Many years ago I managed the Menswear Department at a large clothing store in Houston, Texas. I occasionally socialized with the store's general manager, a woman named Nancy Coble. I remember there was an opening for a supervisory position in Ladies Lingerie, and two equally talented employees were vying for the promotion: Mary, who got along famously with everyone in the store from department heads to custodial help; and Claire, who was efficient but overly opinionated. Claire seldom missed an opportunity to point out the missteps of others. She even cornered me in the elevator once and launched into tirade about one of my part-time workers. The woman was not popular. So when it was announced that Claire had been awarded the manager's position the entire store was stunned. That evening after work I met Coble for cocktails, and I asked her why she had passed over Mary and given the job to such an unlikable person. Coble laughed and said, "Claire will keep the rest of you on your toes. Hell, she'll even keep me on my toes.
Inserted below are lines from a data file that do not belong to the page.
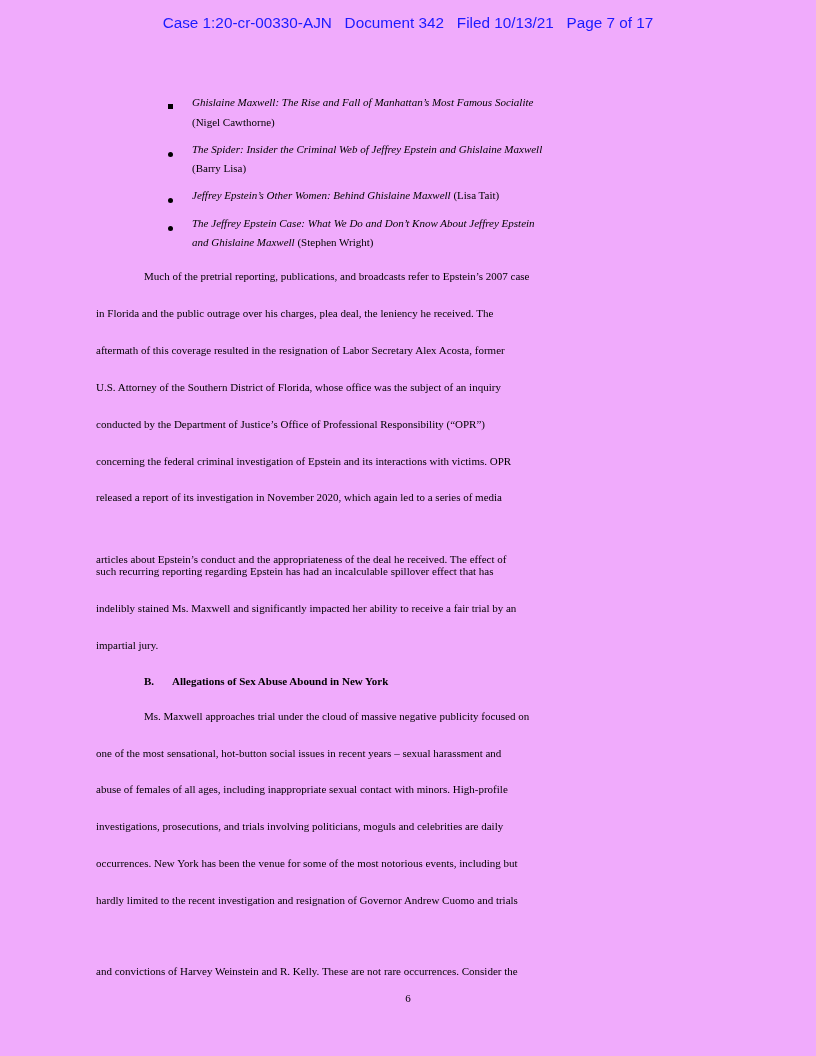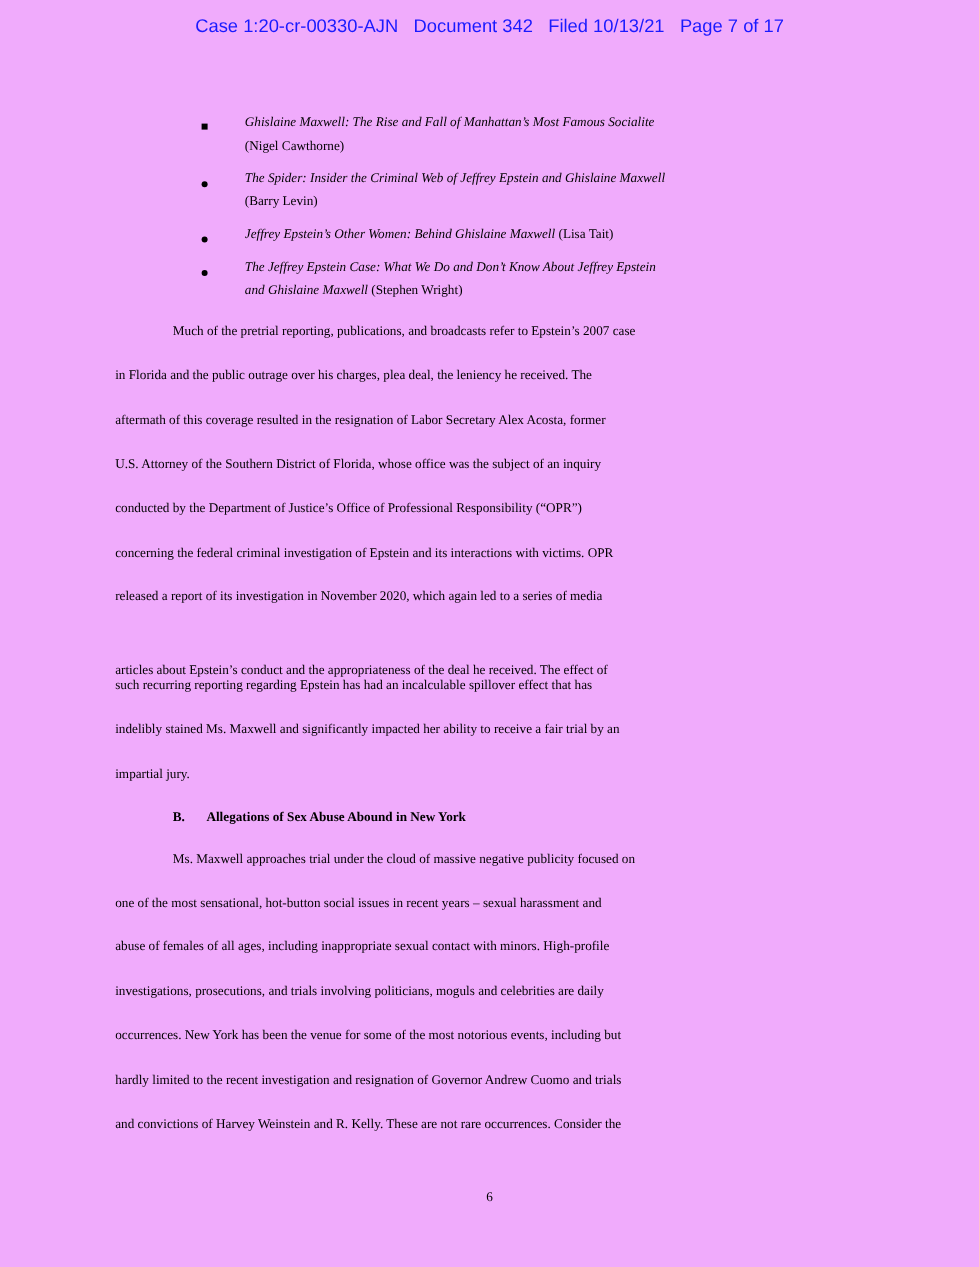--- a/index.html
+++ b/index.html
@@ -11,21 +11,21 @@
     white-space: pre; letter-spacing: 0px;
   }
   .serif { font-family: "Liberation Serif", serif; font-size: 11px; color: #000; }
   .bullet-item { position: absolute; left: 0; }
   .bullet-mark { position: absolute; left: 168px; width: 10px; }
   .bullet-line { position: absolute; left: 192px; white-space: nowrap; }
   .sq { display: inline-block; width: 5px; height: 5px; background: #000; }
   .dot { display: inline-block; width: 5px; height: 5px; border-radius: 50%; background: #000; }
   .line { position: absolute; left: 96px; white-space: nowrap; }
   .indent { left: 144px; }
-  i { font-style: italic; margin-left: 12px; }
+  i { font-style: italic; }
   .heading { position: absolute; left: 144px; font-weight: bold; white-space: nowrap; }
   .heading .letter { display: inline-block; width: 28px; }
   .page-number { position: absolute; top: 992px; left: 0; width: 816px; text-align: center; }
 </style>
 </head>
 <body>
 
 <div class="page">
 
   <div class="header"><span>Case 1:20-cr-00330-AJN</span>   <span>Document 342</span>   <span>Filed 10/13/21</span>   <span>Page 7 of 17</span></div>
@@ -34,21 +34,21 @@
 
     <div class="serif bullet-item">
       <span class="bullet-mark" style="top:99px;"><span class="sq"></span></span>
       <div class="bullet-line" style="top:96px;"><i>Ghislaine Maxwell: The Rise and Fall of Manhattan’s Most Famous Socialite</i><span></span></div>
       <div class="bullet-line" style="top:116px;"><i></i><span>(Nigel Cawthorne)</span></div>
     </div>
 
     <div class="serif bullet-item">
       <span class="bullet-mark" style="top:147px;"><span class="dot"></span></span>
       <div class="bullet-line" style="top:143px;"><i>The Spider: Insider the Criminal Web of Jeffrey Epstein and Ghislaine Maxwell</i><span></span></div>
-      <div class="bullet-line" style="top:162px;"><i></i><span>(Barry Levin)</span></div>
+      <div class="bullet-line" style="top:162px;"><i></i><span>(Barry Lisa)</span></div>
     </div>
 
     <div class="serif bullet-item">
       <span class="bullet-mark" style="top:193px;"><span class="dot"></span></span>
       <div class="bullet-line" style="top:189px;"><i>Jeffrey Epstein’s Other Women: Behind Ghislaine Maxwell</i><span> (Lisa Tait)</span></div>
     </div>
 
     <div class="serif bullet-item">
       <span class="bullet-mark" style="top:221px;"><span class="dot"></span></span>
       <div class="bullet-line" style="top:217px;"><i>The Jeffrey Epstein Case: What We Do and Don’t Know About Jeffrey Epstein</i><span></span></div>
@@ -72,17 +72,17 @@
 
   <div class="serif heading" style="top:675px;"><span class="letter">B.</span><span>Allegations of Sex Abuse Abound in New York</span></div>
 
   <div class="serif">
     <div class="line indent" style="top:710px;">Ms. Maxwell approaches trial under the cloud of massive negative publicity focused on</div>
     <div class="line" style="top:747px;">one of the most sensational, hot-button social issues in recent years – sexual harassment and</div>
     <div class="line" style="top:783px;">abuse of females of all ages, including inappropriate sexual contact with minors.  High-profile</div>
     <div class="line" style="top:820px;">investigations, prosecutions, and trials involving politicians, moguls and celebrities are daily</div>
     <div class="line" style="top:857px;">occurrences. New York has been the venue for some of the most notorious events, including but</div>
     <div class="line" style="top:894px;text-align:right;">hardly limited to the recent investigation and resignation of Governor Andrew Cuomo and trials</div>
-    <div class="line" style="top:931px;">and convictions of Harvey Weinstein and R. Kelly.  These are not rare occurrences. Consider the</div>
+    <div class="line" style="top:965px;">and convictions of Harvey Weinstein and R. Kelly.  These are not rare occurrences. Consider the</div>
   </div>
 
   <div class="serif page-number">6</div>
 </div>
 
 </body></html>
It should be entertaining."
Albert R. Hunt writes a fascinating piece for Bloomberg.com about some of President-elect Obama's eyebrow-raising cabinet choices: The lesson is not to avoid strong-minded people with different views; it is to appreciate that this works only with a strong-minded, temperamentally secure president who thrives on intellectual combat. The inspiration for Obama is Doris Kearns Goodwin’s “Team of Rivals,” a riveting and much-acclaimed account of how Lincoln recruited for his Cabinet former political opponents who initially thought themselves superior to the man who went on to become America’s greatest president.
Conflicting personalities aside, Obama's appointments are not finding favor with everyone... (More after the jump.)
Joseph Williams at the Boston Globe reports progressives are upset "that Obama so far has gone too far in one direction, bringing in too many of the same Washington insiders and undermining his own message of change. Obama, they complain, hasn't given a top Cabinet job to a true liberal, and grumble about the expected appointments of rival Hillary Clinton - a centrist Democrat - as Obama's secretary of state an of Robert M. Gates, a Republican appointed by President Bush, to stay on as defense secretary for at least a year."
The Wall Street Journal, predictably, offers sarcasm: The names floated for Barack Obama's national security team "are drawn exclusively from conservative, centrist and pro-military circles without even a single -- yes, not one! -- chosen to represent the antiwar wing of the Democratic party." In his plaintive post this week on the Nation magazine's Web site, Robert Dreyfuss indulges in the political left's wonderful talent for overstatement. But who are we to interfere with his despair?
So far, not so good. After all, Americans voted for change. Right? Isn't that what this election thing was about? We'll be watching to see just how "strong-minded" and "temperamentally secure" (as well as how progressive) our new Commander-in-Chief really is. Like my ex-boss once said, it should, at the very least, be entertaining.